§ **EXERCISE DETAILS**
Set down each record exactly. Omit the pictures.

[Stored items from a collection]
....

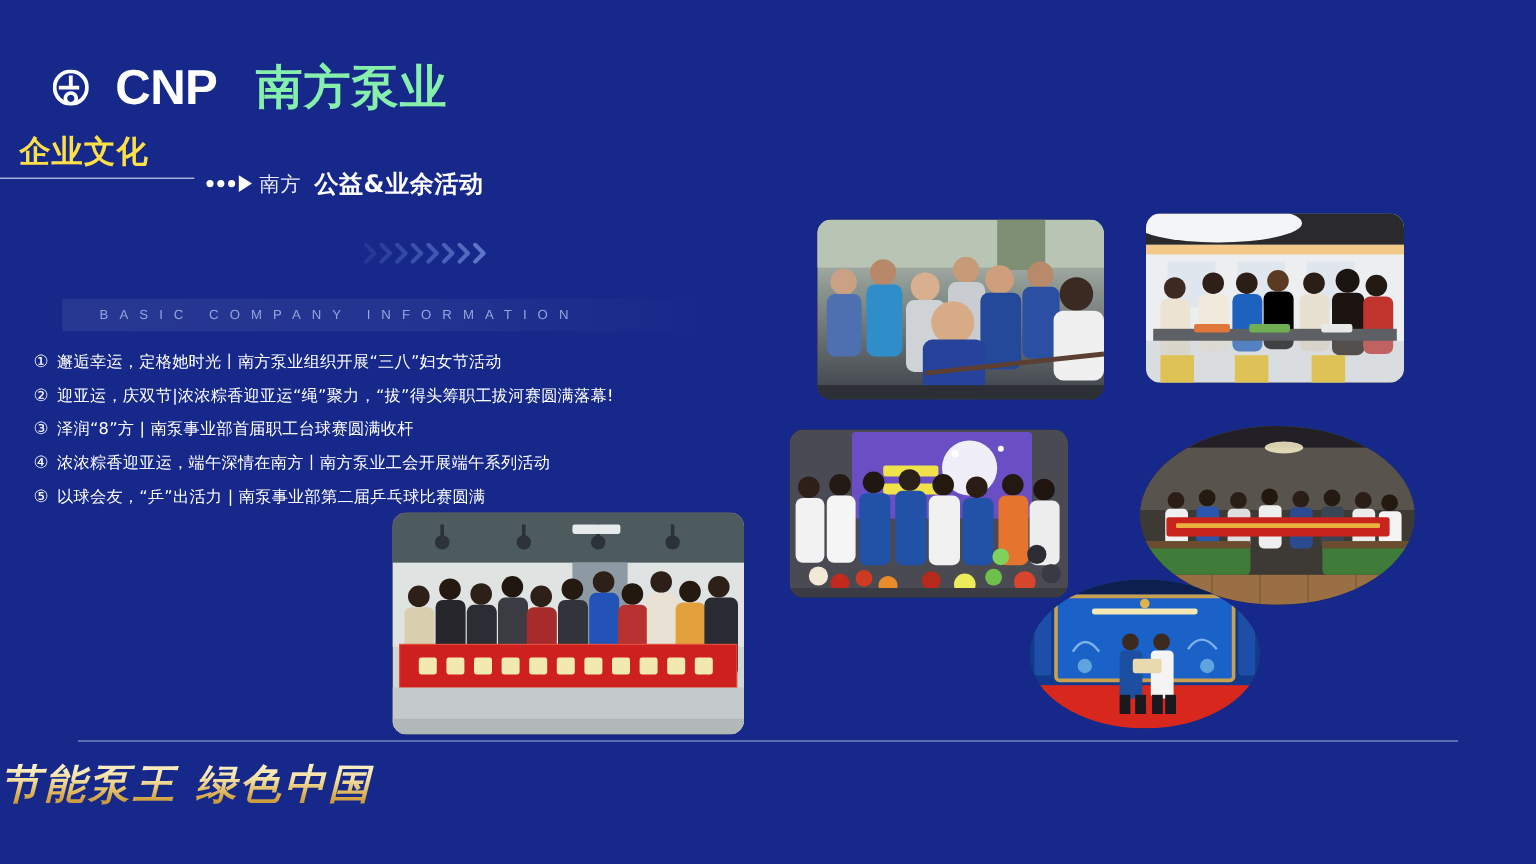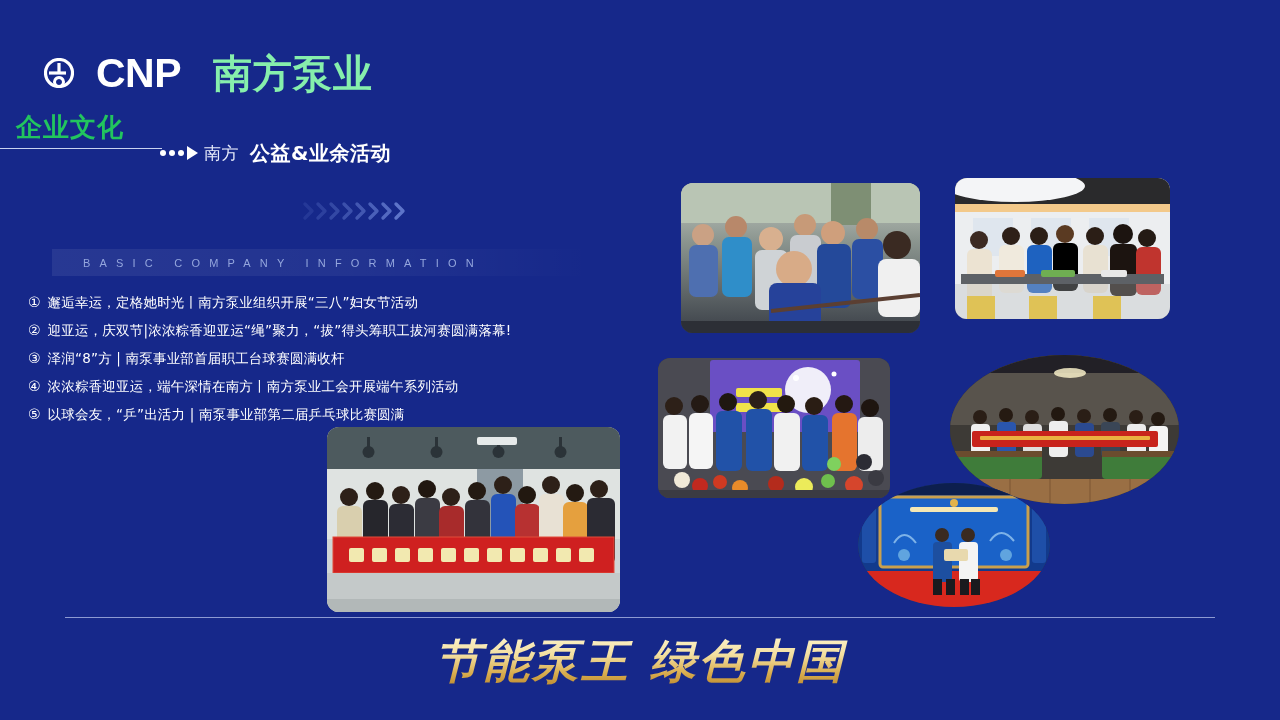"企业文化" .section-title { color: #22c55e -> #fde047 }
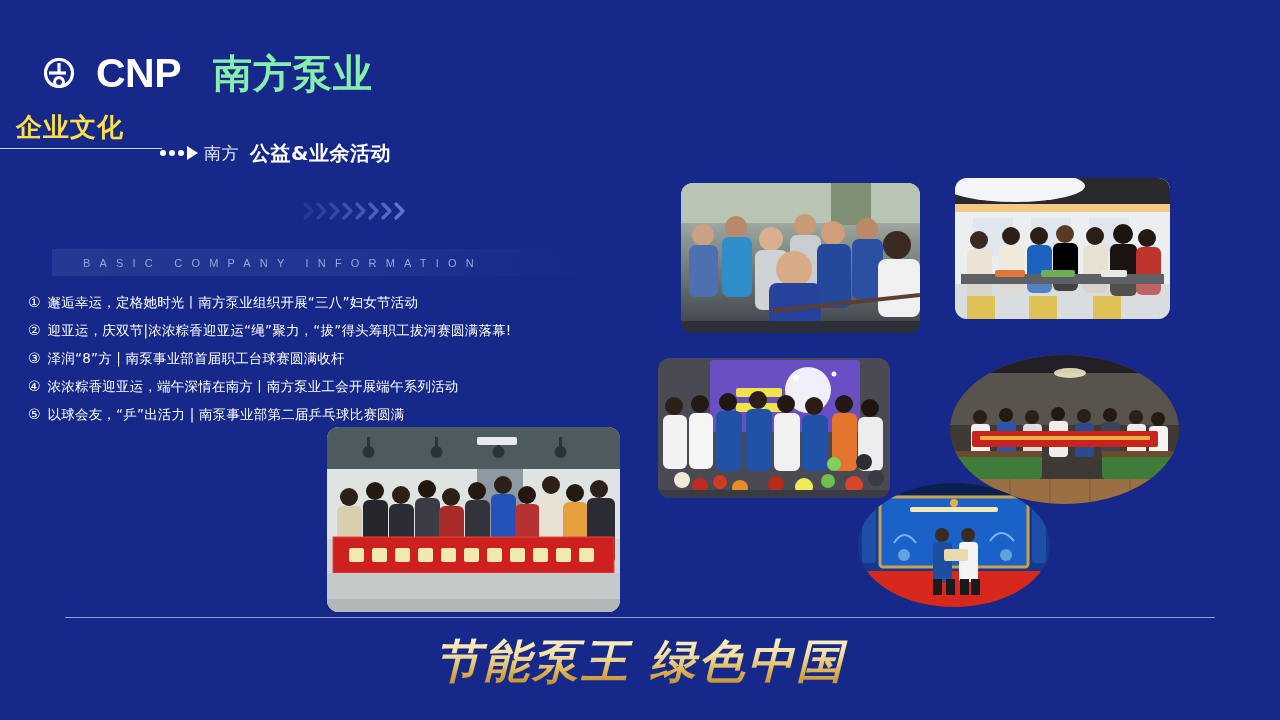"南方" .section-sub { left: 144px -> 156px }
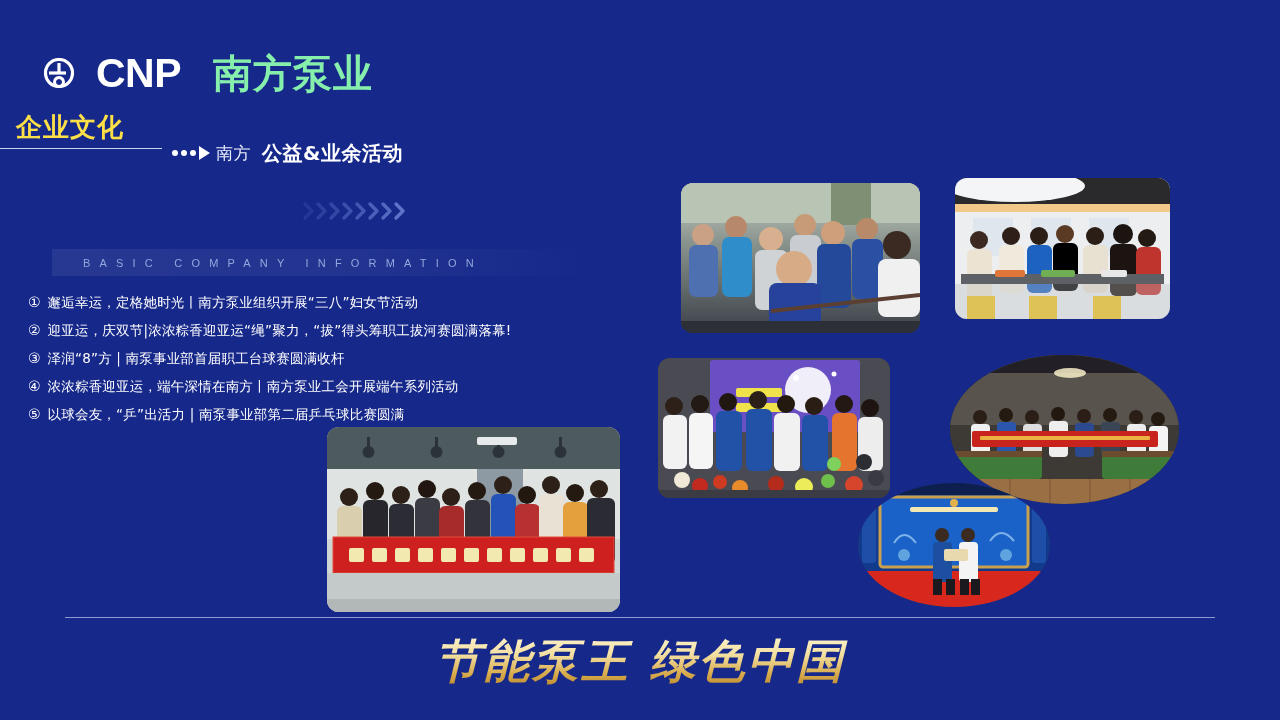"节能泵王 绿色中国" .slogan { font-size: 46px -> 34px; text-align: center -> left }
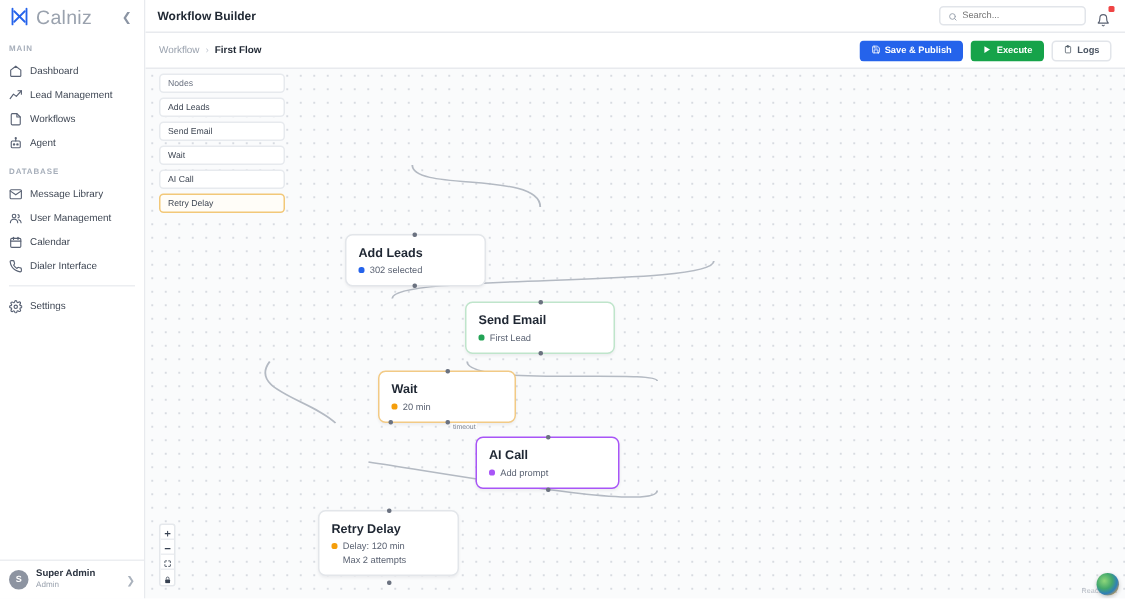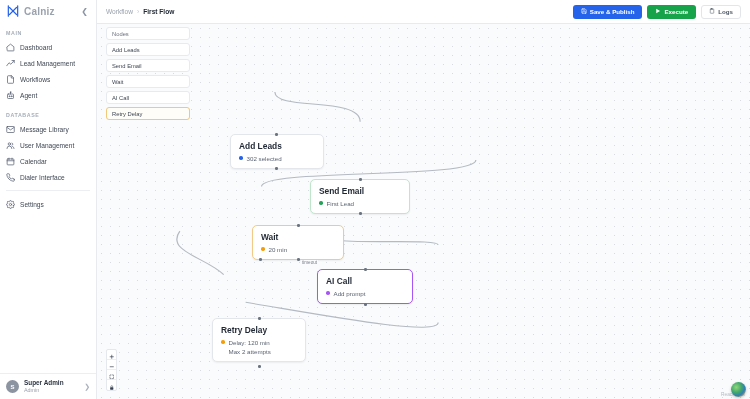"Calniz" .brand-name { font-size: 10px -> 13px; font-weight: 700 -> 400 }
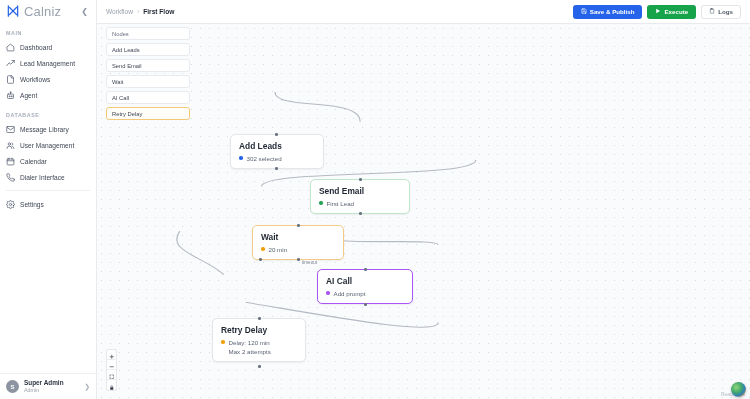"Workflow Builder" div.topbar { html: none -> <div> <div>Workflow Builder</div> <div> <div> <span> <svg> <circle></circle> <path></path> </svg> </span> <input> </div> <div> <span> <svg> <path></path> <path></path> </svg> </span> <span></span> </div> </div> </div> }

....

§ **WRITTEN ANSWER**
"企业文化" .section-title { color: #22c55e -> #fde047 }
"南方" .section-sub { left: 144px -> 156px }
"节能泵王 绿色中国" .slogan { font-size: 46px -> 34px; text-align: center -> left }
"Calniz" .brand-name { font-size: 10px -> 13px; font-weight: 700 -> 400 }
"Workflow Builder" div.topbar { html: none -> <div> <div>Workflow Builder</div> <div> <div> <span> <svg> <circle></circle> <path></path> </svg> </span> <input> </div> <div> <span> <svg> <path></path> <path></path> </svg> </span> <span></span> </div> </div> </div> }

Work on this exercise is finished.